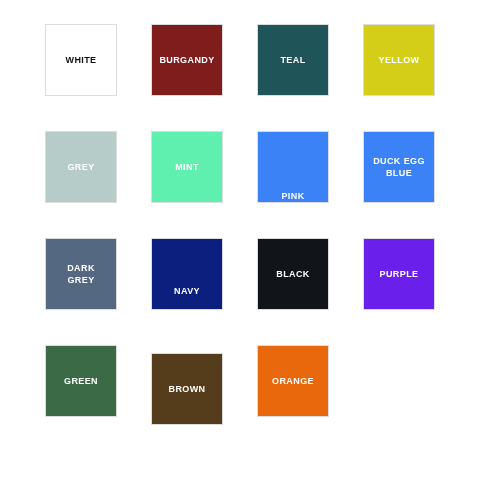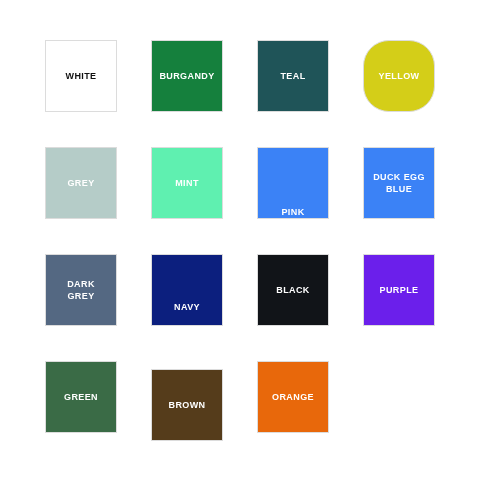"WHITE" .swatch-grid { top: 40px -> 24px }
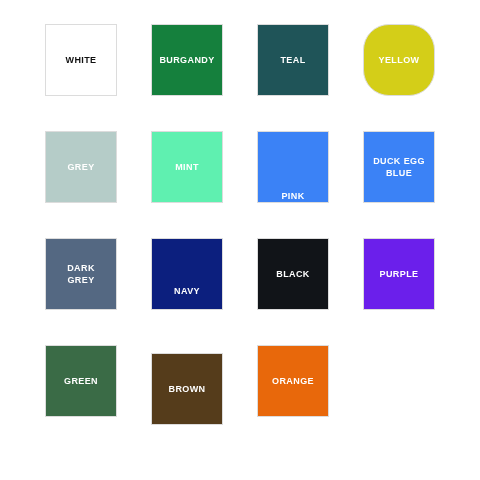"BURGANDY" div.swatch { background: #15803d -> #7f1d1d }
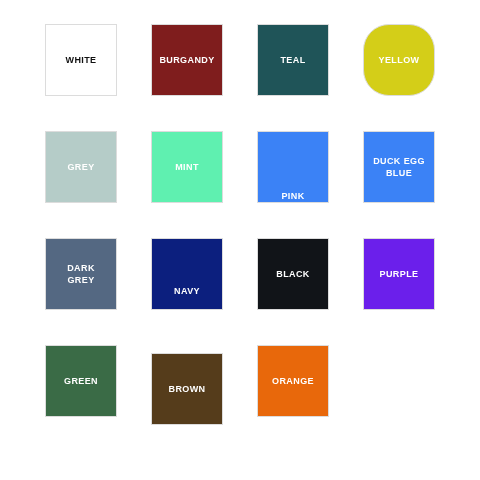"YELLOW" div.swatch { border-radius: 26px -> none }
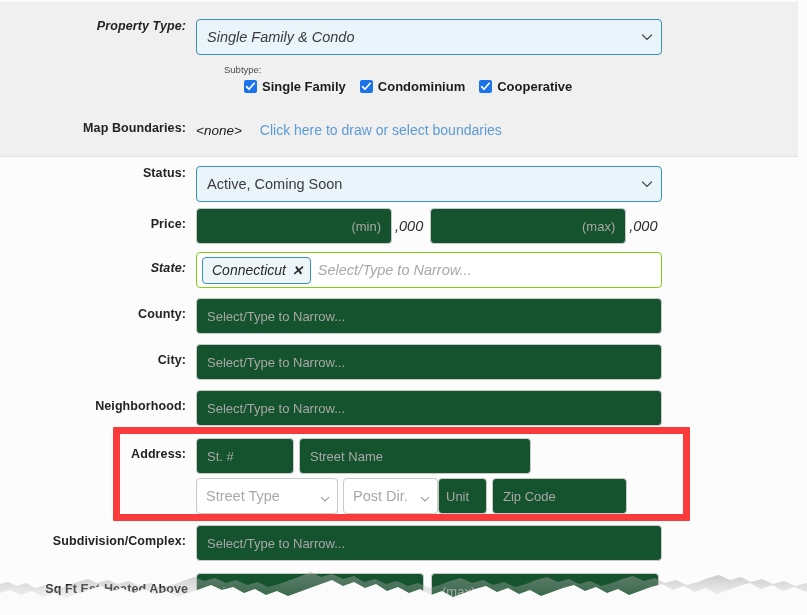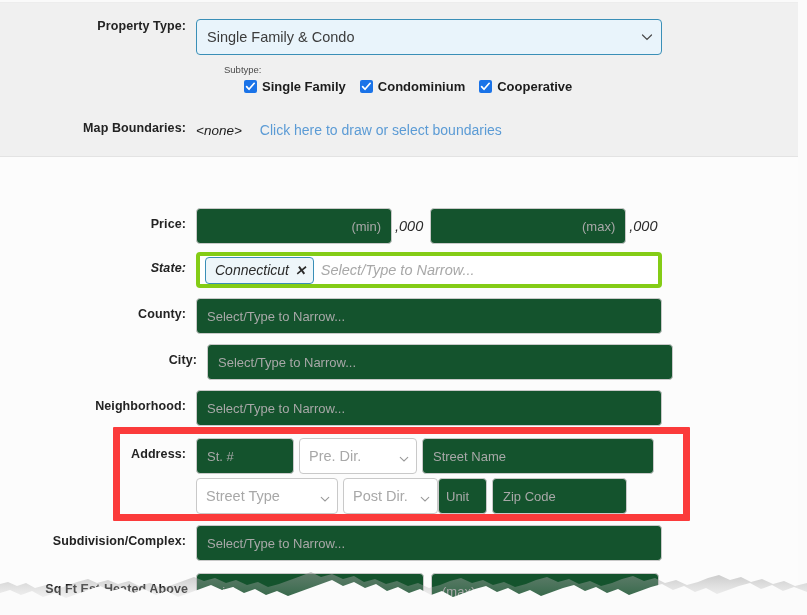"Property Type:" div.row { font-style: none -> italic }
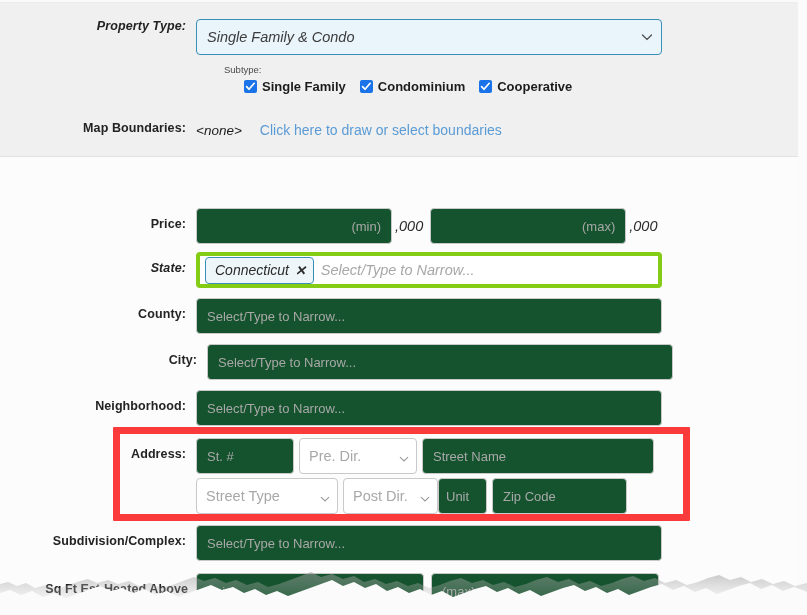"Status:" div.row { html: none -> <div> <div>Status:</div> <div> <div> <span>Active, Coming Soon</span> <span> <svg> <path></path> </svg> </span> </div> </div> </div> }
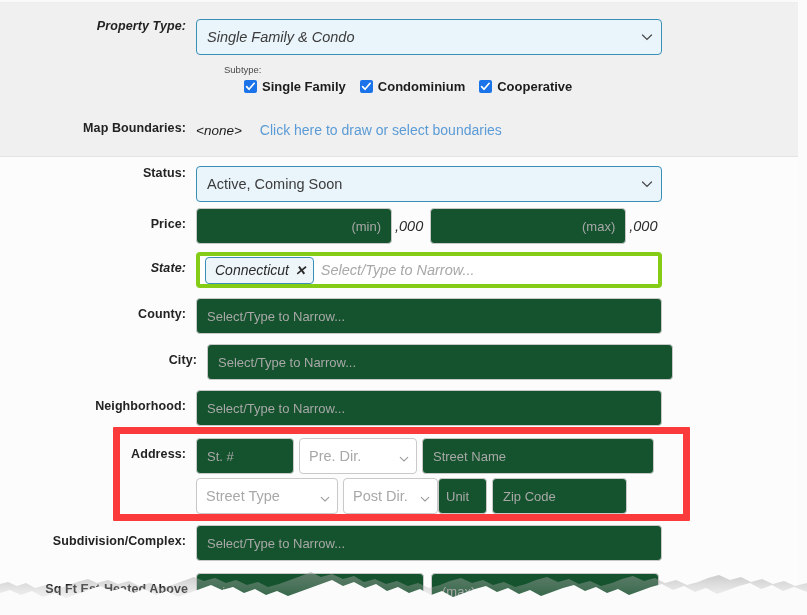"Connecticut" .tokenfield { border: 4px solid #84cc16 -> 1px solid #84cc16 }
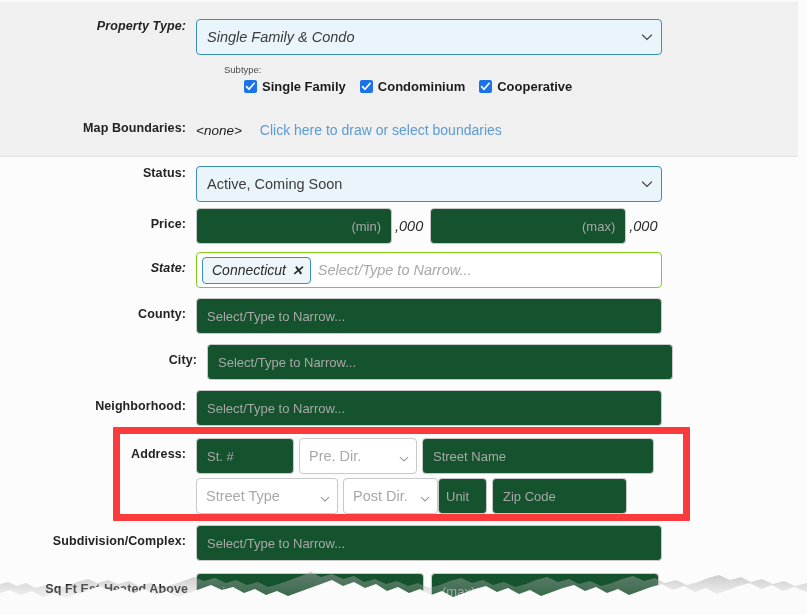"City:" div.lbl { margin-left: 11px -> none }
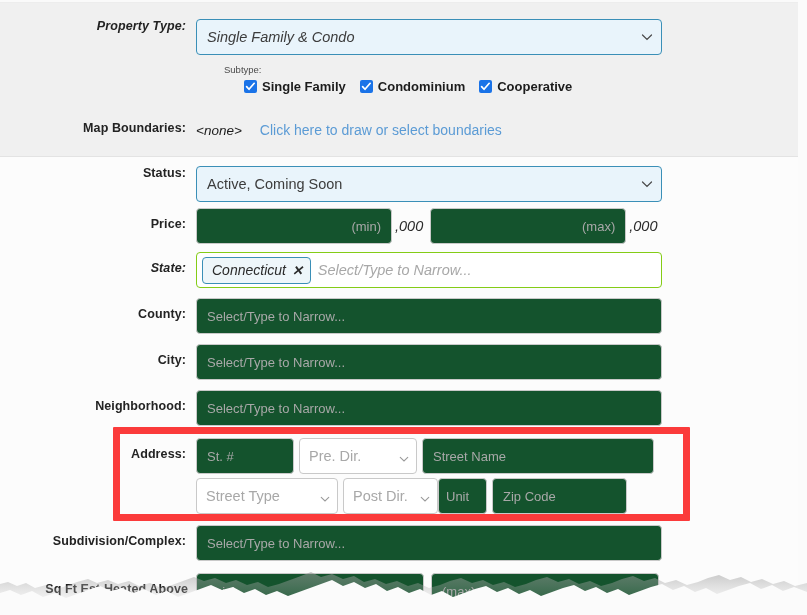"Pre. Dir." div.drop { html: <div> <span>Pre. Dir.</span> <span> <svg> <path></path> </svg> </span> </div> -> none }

* * * * * * * * *

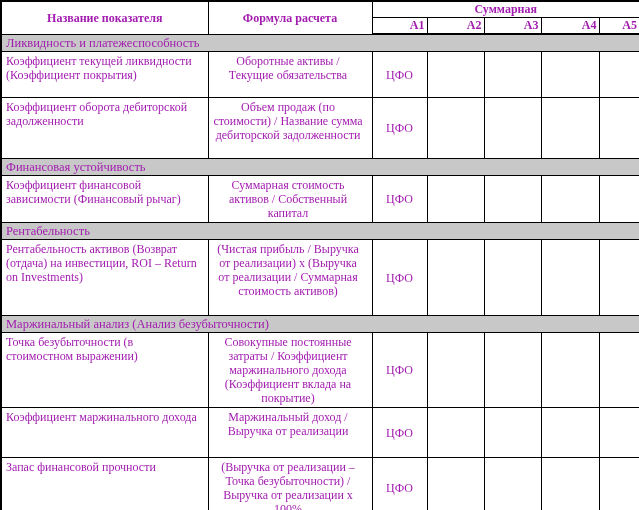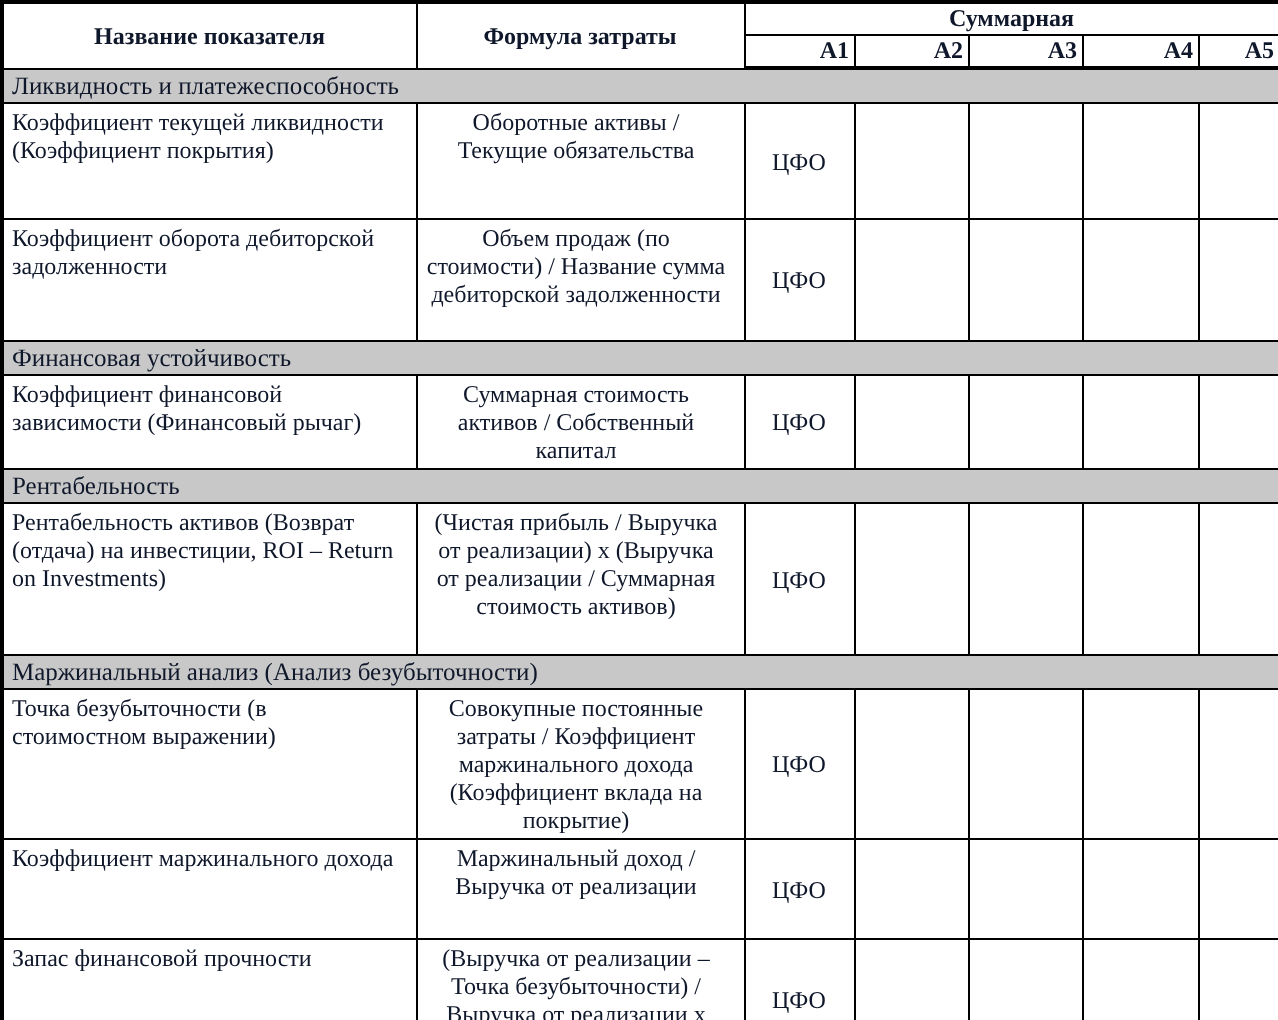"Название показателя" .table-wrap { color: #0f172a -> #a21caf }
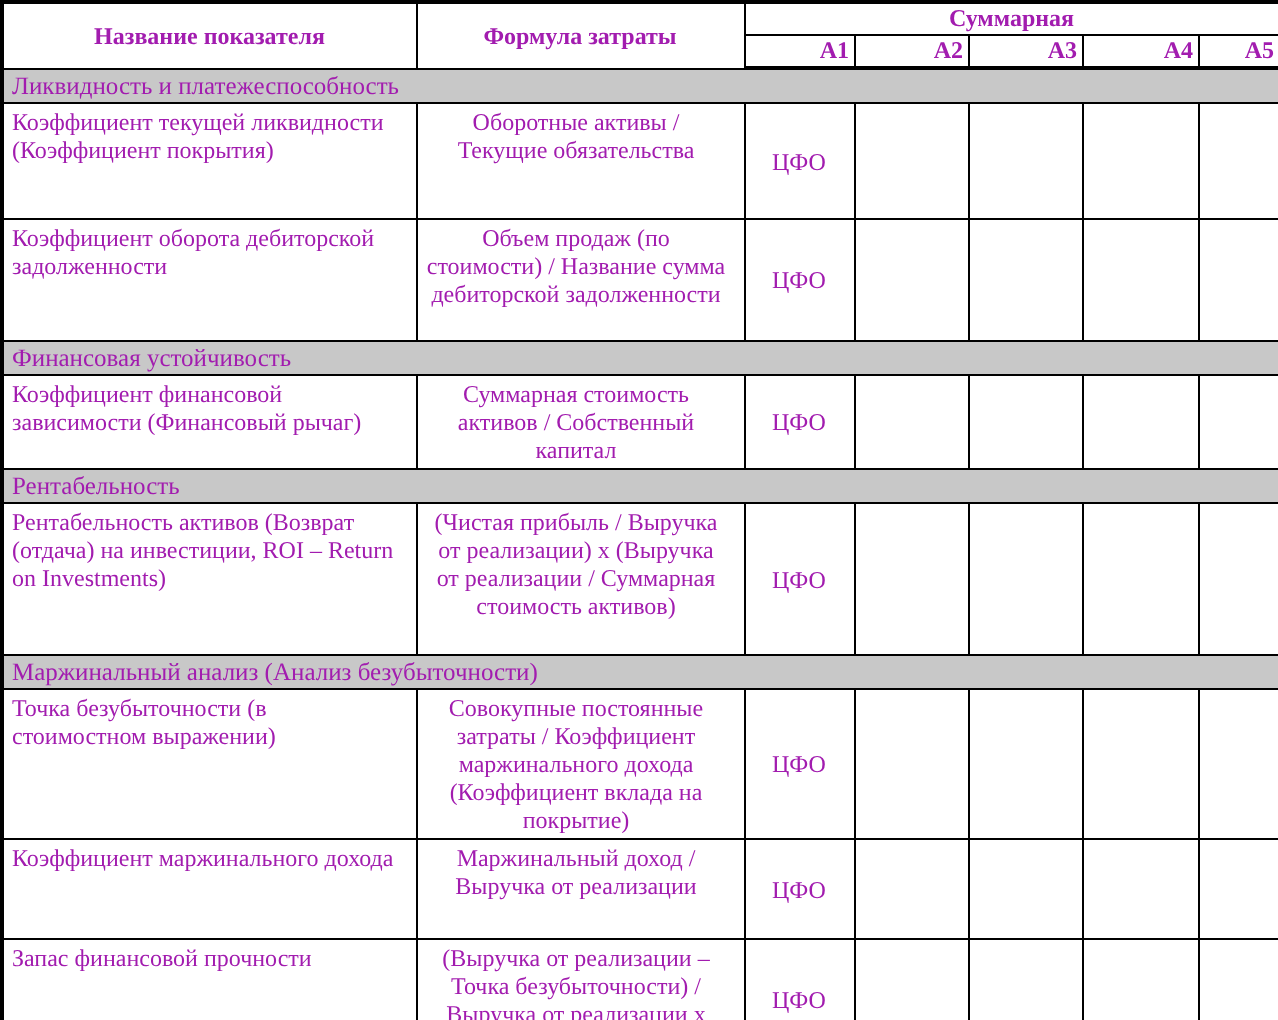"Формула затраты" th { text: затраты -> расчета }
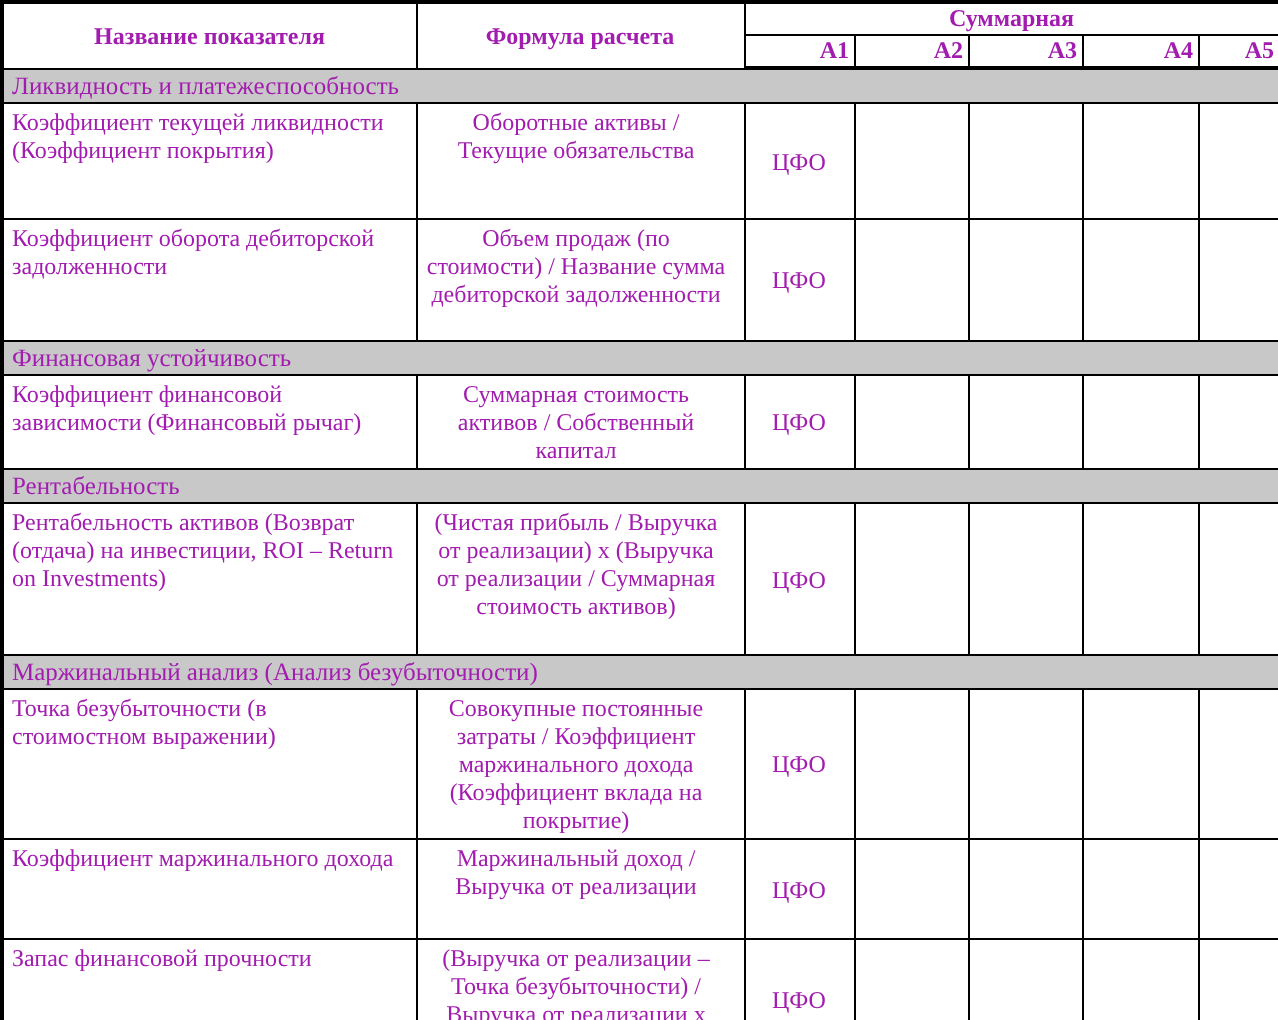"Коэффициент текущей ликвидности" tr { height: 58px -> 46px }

* * * * * * * * *

Task prompt. In the listing above, find the line containing "top: 40px ->" and the line containing "html: <div> <span>Pre.", then output those two lines and everything between them exactly as written, without the images.

Solution to this task.
"WHITE" .swatch-grid { top: 40px -> 24px }
"BURGANDY" div.swatch { background: #15803d -> #7f1d1d }
"YELLOW" div.swatch { border-radius: 26px -> none }
"Property Type:" div.row { font-style: none -> italic }
"Status:" div.row { html: none -> <div> <div>Status:</div> <div> <div> <span>Active, Coming Soon</span> <span> <svg> <path></path> </svg> </span> </div> </div> </div> }
"Connecticut" .tokenfield { border: 4px solid #84cc16 -> 1px solid #84cc16 }
"City:" div.lbl { margin-left: 11px -> none }
"Pre. Dir." div.drop { html: <div> <span>Pre. Dir.</span> <span> <svg> <path></path> </svg> </span> </div> -> none }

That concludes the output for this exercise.